TensorFlow Model Analysis

Introduction

TensorFlow Model Analysis (TFMA) is a powerful library within the TensorFlow Extended (TFX) ecosystem that enables developers to evaluate and analyze machine learning models. When building ML pipelines, it's essential not only to train effective models but also to thoroughly evaluate their performance across different data slices and metrics. TFMA provides the tools necessary for this deep evaluation.

In this tutorial, we'll explore how TFMA works, its key features, and how to integrate it into your TFX pipelines. By the end, you'll be able to perform comprehensive model analysis to ensure your models are performing as expected before deployment.

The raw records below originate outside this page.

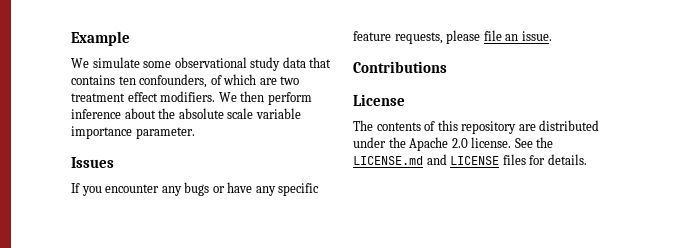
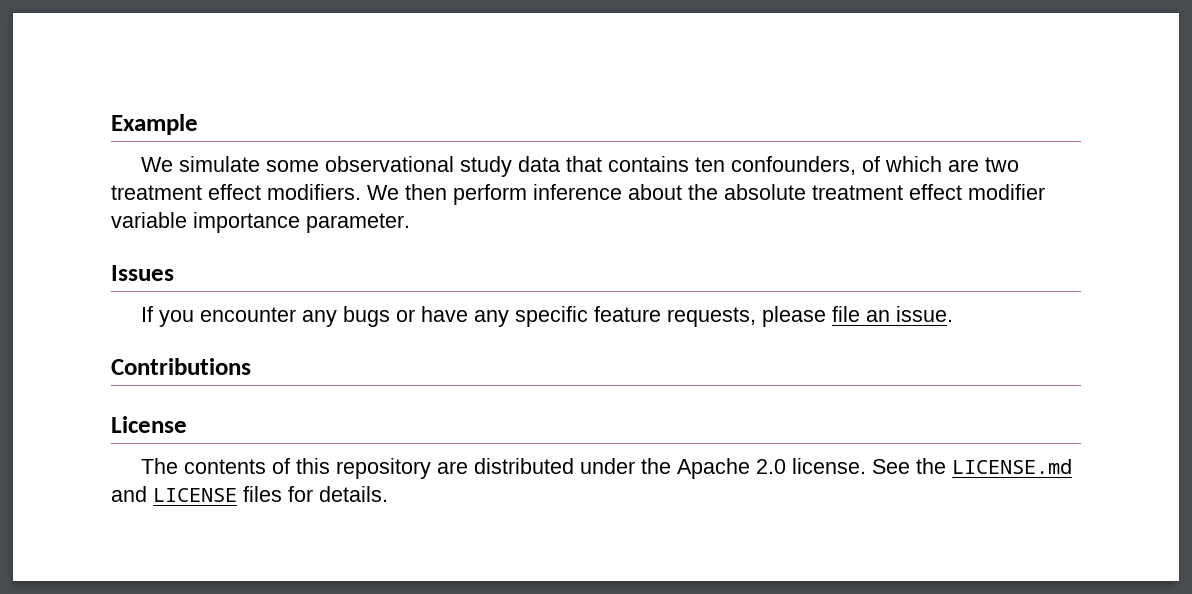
- We then perform inference about the absolute scale variable importance parameter.
+ We then perform inference about the absolute treatment effect modifier variable importance parameter.

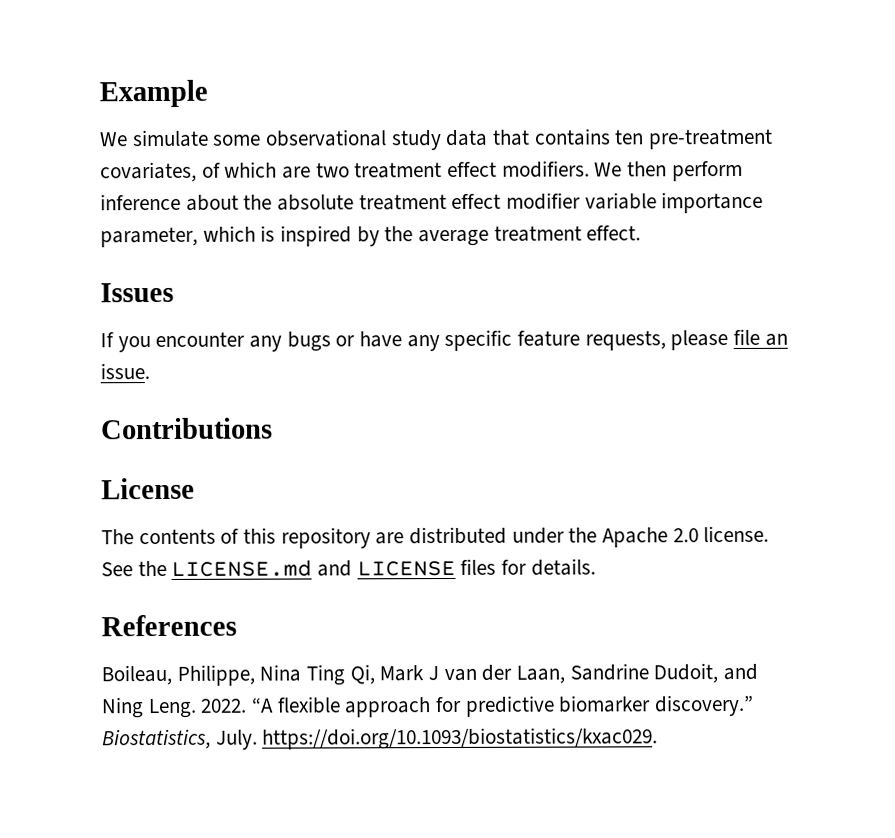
- We simulate some observational study data that contains ten confounders, of which are two treatment effect modifiers.
+ We simulate some observational study data that contains ten pre-treatment covariates, of which are two treatment effect modifiers.
- We then perform inference about the absolute treatment effect modifier variable importance parameter.
+ We then perform inference about the absolute treatment effect modifier variable importance parameter, which is inspired by the average treatment effect.
+ References
+ Boileau, Philippe, Nina Ting Qi, Mark J van der Laan, Sandrine Dudoit, and Ning Leng. 2022. “A flexible approach for predictive biomarker discovery.” Biostatistics, July. https://doi.org/10.1093/biostatistics/kxac029.

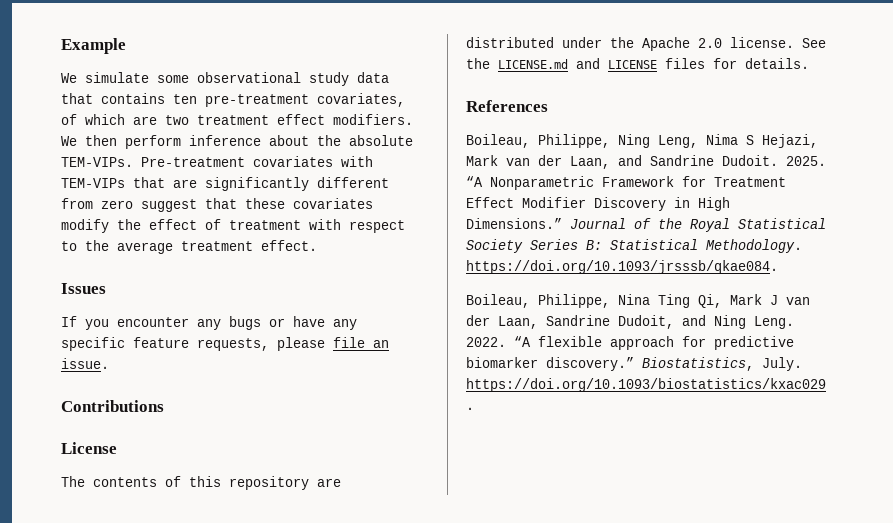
- We then perform inference about the absolute treatment effect modifier variable importance parameter, which is inspired by the average treatment effect.
+ We then perform inference about the absolute TEM-VIPs. Pre-treatment covariates with TEM-VIPs that are significantly different from zero suggest that these covariates modify the effect of treatment with respect to the average treatment effect.
+ Boileau, Philippe, Ning Leng, Nima S Hejazi, Mark van der Laan, and Sandrine Dudoit. 2025. “A Nonparametric Framework for Treatment Effect Modifier Discovery in High Dimensions.” Journal of the Royal Statistical Society Series B: Statistical Methodology. https://doi.org/10.1093/jrsssb/qkae084.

What is TensorFlow Model Analysis?

TensorFlow Model Analysis is a library for evaluating TensorFlow models. It allows you to:

Calculate and visualize evaluation metrics across data slices
Compare model performance across different model versions
Analyze model fairness and bias
Track model performance over time

TFMA works well with other TFX components and can be used both within a complete TFX pipeline or as a standalone library.

Getting Started with TFMA

Installation

First, let's install TFMA:

pip install tensorflow-model-analysis

Basic Usage

Let's start with a simple example of how to use TFMA:

import tensorflow as tf
import tensorflow_model_analysis as tfma

# Load a previously trained model
model = tf.keras.models.load_model('my_model')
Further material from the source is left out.